Secondly, climate change may extend the geographic distribution of pests and pathogens, affecting forest communities not previously at risk (Cannon 1998).

Thirdly, effects of climate change on the host plant may increase its susceptibility to insect pests and diseases, or its ability to tolerate and recover from herbivory. For example, elevated CO2 concentration affects the nutritional quality of foliage, largely due to a decline in leaf N concentration (Ainsworth & Long 2005). The resultant change in C:N ratio may result in increased foliage consumption by some species tolerant of low N availability, while others will be inhibited (Old & Stone 2005). It is, therefore, difficult to predict the impact of climate change on defoliation.

In their review of the likely impacts of climate change on pests and pathogens of Australian forests, Old & Stone (2005) concluded that the diversity of Australia’s native forests gives them a strong resistance to pests and pathogens, but that climatic variability due to climate change – particularly an increase in drought frequency – could increase the impact of pest and pathogen attack, thereby compromising the health, and hence the carbon stocks, of Australia’s forests.

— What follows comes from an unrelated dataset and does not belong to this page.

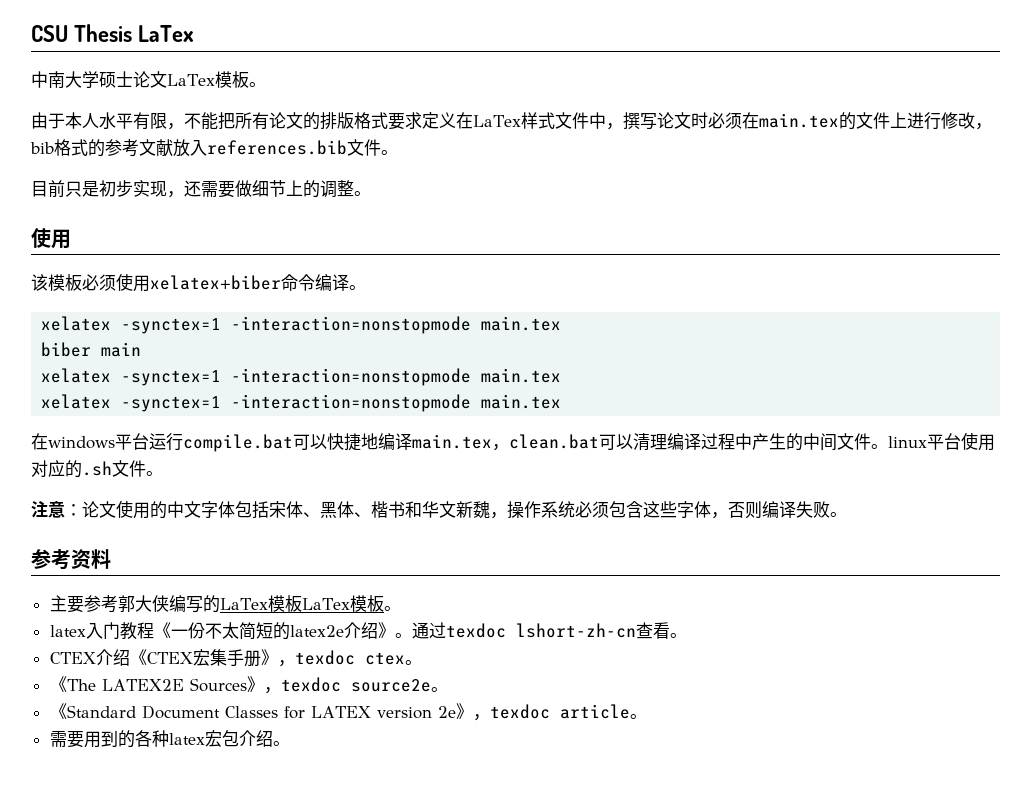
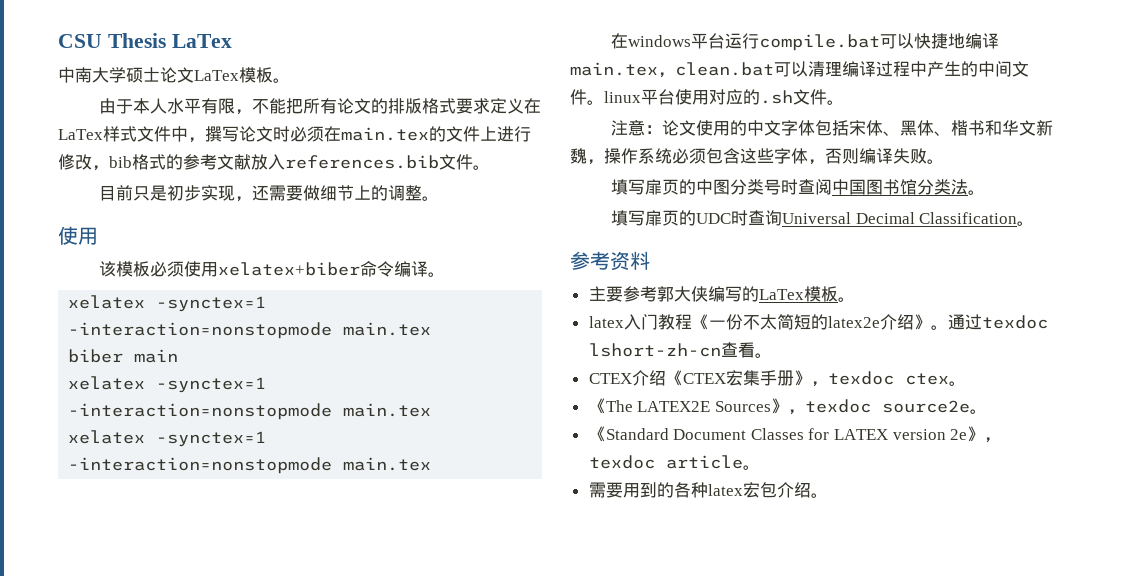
(847, 514) none -> [611,179,986,195] [611,210,1035,226] // 填写扉页的中图分类号时查阅中国图书馆分类法。 // 填写扉页的UDC时查询Universal Decimal Classification。
[301,595,384,612] LaTex模板 -> (838, 294) none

The interaction between climate change and the impact of insect pests or fungal pathogens is strongly mediated by the condition of the host tree. Potential increases in crown growth rates, due to increased carbon dioxide or length of growing season, may offset the impact of defoliation; however, slow-growing, stressed trees are less able to recover from defoliation events, and are more vulnerable to secondary damaging agents, such as stem borers. The potential impact of climate change on plantations depends, therefore, on the direct effects of climate change on the population dynamics of the damaging agents, as well as the resultant condition and vigour of the trees. Overall, an increase in extreme weather events is likely to exacerbate the impact of insect pests and fungal pathogens on plantations.